# Matrix inverse not able to be calculated while determinant is non-zero

I was attempting to calculate an OLS regression in R when I saw some strange things. The inverse of a square matrix does not exist if and only if the determinants is 0. Also, the matrix must be of full rank.

So not sure how the below is possible:

> dim(X)
 20000    51
> det(t(X) %*% X)
 3.863823e+161 #non-zero

> solve(t(X) %*% X)
Error in solve.default(t(X) %*% X) :
system is computationally singular: reciprocal condition number = 3.18544e-17


Why is solve() throw an error when trying to calculate the inverse when we know the determinant is not zero? What am I missing here?

Checked that the matrix has full rank:

> qr(t(X) %*% X)$rank  51  But then just to test further I reassigned one of the X columns to the same value of another: > X[,2] = X[,3]  Thus, two columns of the X matrix are now the same. > qr(t(X) %*% X)$rank
 50


We now can confirm the X'X matrix is not of full rank.

> det(t(X) %*% X)
 1.634637e+138


But the determinant is still not equal to 0? How is this possible and what am I missing?

• As a general comment, you do not need to invert a matrix to solve an OLS regression. A much superior strategy is to explicitly solve the system of equations. – Matthew Drury Jan 13 '16 at 19:36
• More elaboration on Matthew's point can be found here. stats.stackexchange.com/questions/160179/… But generally, a key lesson that you will learn when doing mathematics on computers is that formulas like the normal equation are sometimes of little practical utility, even if they're mathematically helpful. – Reinstate Monica Jan 13 '16 at 19:38
• @MatthewDrury@user777 I am aware that you can use SVD and the Moore-Penrose's pseudoinverse, or QR... this was not my point in asking the question. It was simply regarding the apparent violation of the invertible matrix theorem. – Rex.32 Jan 13 '16 at 20:36
• This may be helpful -- the numbers world from the point of view of a computer: ideas.repec.org/p/boc/scon14/22.html. A more dramatic explanation of the roundoff error is here: imdb.com/title/tt0151804. – StasK Jan 13 '16 at 21:15

My guess is that the numbers are too big (the determinant is large) and you're running into a computational problem.

I was able to replicate your error by running:

> X <- cbind(1,exp(rexp(100,rate=1/50)))
> det(t(X) %*% X)
 5.156683e+126
> solve(t(X) %*% X)
> Error in solve.default...


The problem is numerical. You might be able to solve it by making some transformation of your $X$ matrix that makes the numbers smaller but allows you to work out what $\left(X'X\right)^{-1}$ is.

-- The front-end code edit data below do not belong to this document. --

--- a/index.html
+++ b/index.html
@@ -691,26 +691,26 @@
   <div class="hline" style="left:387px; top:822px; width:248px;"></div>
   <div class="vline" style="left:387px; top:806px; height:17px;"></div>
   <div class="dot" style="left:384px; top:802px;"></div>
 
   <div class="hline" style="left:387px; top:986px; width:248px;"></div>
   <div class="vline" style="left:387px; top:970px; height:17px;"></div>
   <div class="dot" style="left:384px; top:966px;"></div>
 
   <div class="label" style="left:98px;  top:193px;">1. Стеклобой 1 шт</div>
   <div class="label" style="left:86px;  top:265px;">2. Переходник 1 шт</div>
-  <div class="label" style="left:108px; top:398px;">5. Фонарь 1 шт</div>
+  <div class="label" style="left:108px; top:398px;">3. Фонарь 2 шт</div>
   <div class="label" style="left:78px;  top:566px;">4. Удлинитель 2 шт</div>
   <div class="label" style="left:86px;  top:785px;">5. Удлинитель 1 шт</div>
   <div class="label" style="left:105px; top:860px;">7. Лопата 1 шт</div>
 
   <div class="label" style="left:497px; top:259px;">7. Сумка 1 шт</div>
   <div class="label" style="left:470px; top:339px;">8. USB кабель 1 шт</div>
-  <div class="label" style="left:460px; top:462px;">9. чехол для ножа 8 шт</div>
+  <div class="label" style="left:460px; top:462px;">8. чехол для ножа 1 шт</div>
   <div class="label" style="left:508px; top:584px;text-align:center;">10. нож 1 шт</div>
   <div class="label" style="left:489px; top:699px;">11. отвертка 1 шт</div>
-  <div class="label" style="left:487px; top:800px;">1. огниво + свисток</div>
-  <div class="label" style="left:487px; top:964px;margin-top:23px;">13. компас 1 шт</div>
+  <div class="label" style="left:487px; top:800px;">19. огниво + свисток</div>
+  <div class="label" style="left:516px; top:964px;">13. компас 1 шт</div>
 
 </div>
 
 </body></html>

• seems to be the cas, thank you. It is counter intuitive since my X matrix is centered around 0 and has no values greater in abs value than 15, but seems the t(X) %*% X created some large number due to the sheer volume, however not larger than E^6. – Rex.32 Jan 13 '16 at 20:51
• When the coefficients are on the order of $10^6$, the numbers involved in a $51\times 51$ determinant are on the order of $(10^6)^{51}=10^{306}$. If you wind up with a result of $10^{161}$, you may therefore have lost up to $145$ significant figures! – whuber Jan 14 '16 at 0:06

The method for determinant is different than the method for inverting a matrix. The determinant uses a lower upper decomposition. The determinant of a product is the product of determinants. The L is approximately very small and the U is approximately very large. At 16 point digit precision the very small number is rounded too large and the product explodes when it's actually 0.

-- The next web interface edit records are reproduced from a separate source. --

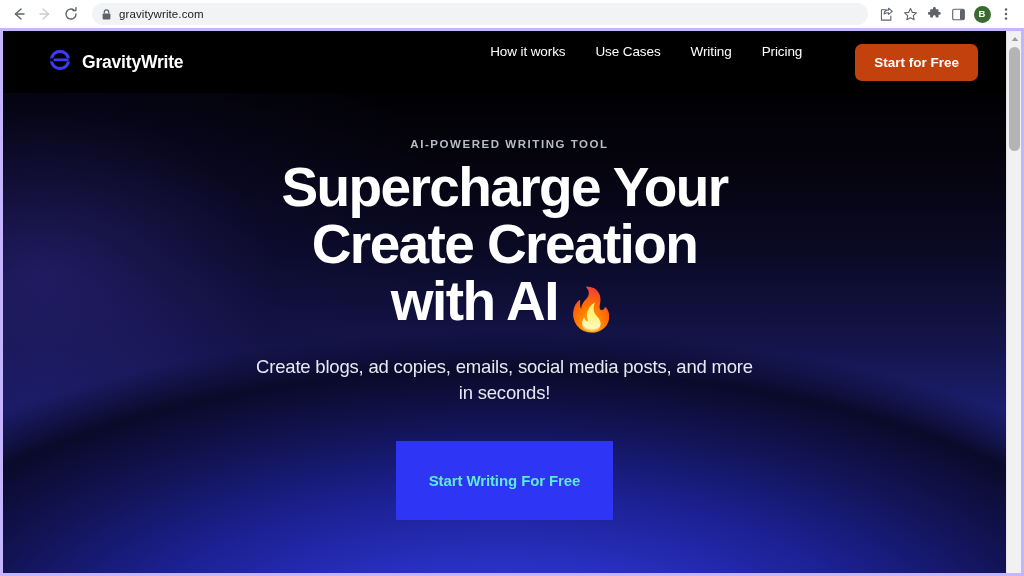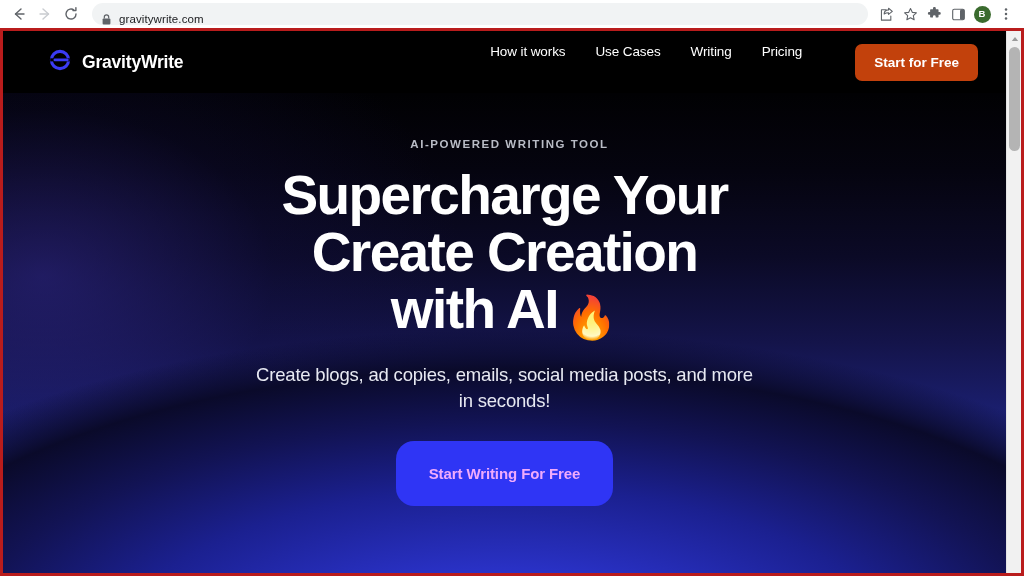--- a/index.html
+++ b/index.html
@@ -34,21 +34,21 @@
   }
   .nav-btn svg { display: block; }
 
   #omnibox {
     flex: 1 1 auto;
     height: 22px;
     margin: 0 6px 0 8px;
     background: #f1f3f4;
     border-radius: 11px;
     display: flex;
-    align-items: flex-end;
+    align-items: center;
     padding: 0 10px;
     min-width: 0;
     cursor: text;
   }
   #lock-icon { flex: 0 0 auto; margin-right: 8px; display: flex; align-items: center; }
   #omnibox-url {
     font-size: 11.5px;
     color: #202124;
     white-space: nowrap;
     overflow: hidden;
@@ -74,21 +74,21 @@
     line-height: 1;
     cursor: pointer;
   }
 
   
   #page-viewport {
     position: absolute;
     left: 0; top: 28px;
     width: 1024px;
     height: 548px;
-    border: 3px solid #b91c1c;
+    border: 3px solid #c4b5fd;
     background: #000000;
     overflow: hidden;
   }
 
   
   #page-scrollbar {
     position: absolute;
     right: 0; top: 0;
     width: 15px;
     height: 100%;
@@ -196,54 +196,54 @@
   #eyebrow {
     color: #b9bcc6;
     font-size: 11.5px;
     font-weight: bold;
     letter-spacing: 1.55px;
     text-transform: uppercase;
     padding-left: 10px;
   }
 
   #headline {
-    margin-top: 17px;
+    margin-top: 9px;
     color: #ffffff;
     font-size: 55px;
     font-weight: bold;
     line-height: 1.04;
     letter-spacing: -1.6px;
   }
   #headline .hl-line { display: block; }
   #fire-emoji {
     font-size: 42px;
     letter-spacing: 0;
     display: inline-block;
     vertical-align: -4px;
     margin-left: 8px;
   }
 
   #subheadline {
-    margin: 22px auto 0;
+    margin: 22px auto 8px;
     width: 500px;
     color: #e7e9f2;
     font-size: 18.5px;
     line-height: 1.42;
     letter-spacing: -0.2px;
   }
 
   #hero-cta {
     margin-top: 26px;
     background: #2f35f5;
-    color: #f0abfc;
+    color: #5eead4;
     font-size: 15px;
     font-weight: bold;
     border: none;
-    border-radius: 18px;
-    padding: 24px 33px;
+    border-radius: 1px;
+    padding: 31px 33px;
     cursor: pointer;
     font-family: "Liberation Sans", sans-serif;
     letter-spacing: -0.1px;
   }
 </style>
 </head>
 <body>
 
 <div id="browser-chrome">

I would trust the solve command. The matrix is singular. The r help says "you shouldn't use det for solving any problems".

It looks like there's a similar question here, and I'd suggest a similar exploration.

What is the condition number of your matrix? Your matrix may be nearly singular, although I suspect that's unlikely.

What about the scale of $X$? What are its max values? Your determinant may be overflowing due to scaling issues, in which case you can decrease the values of the matrix by some constant factor.

I also agree with the commenters -- there's no need to explicitly invert a matrix to solve linear regression.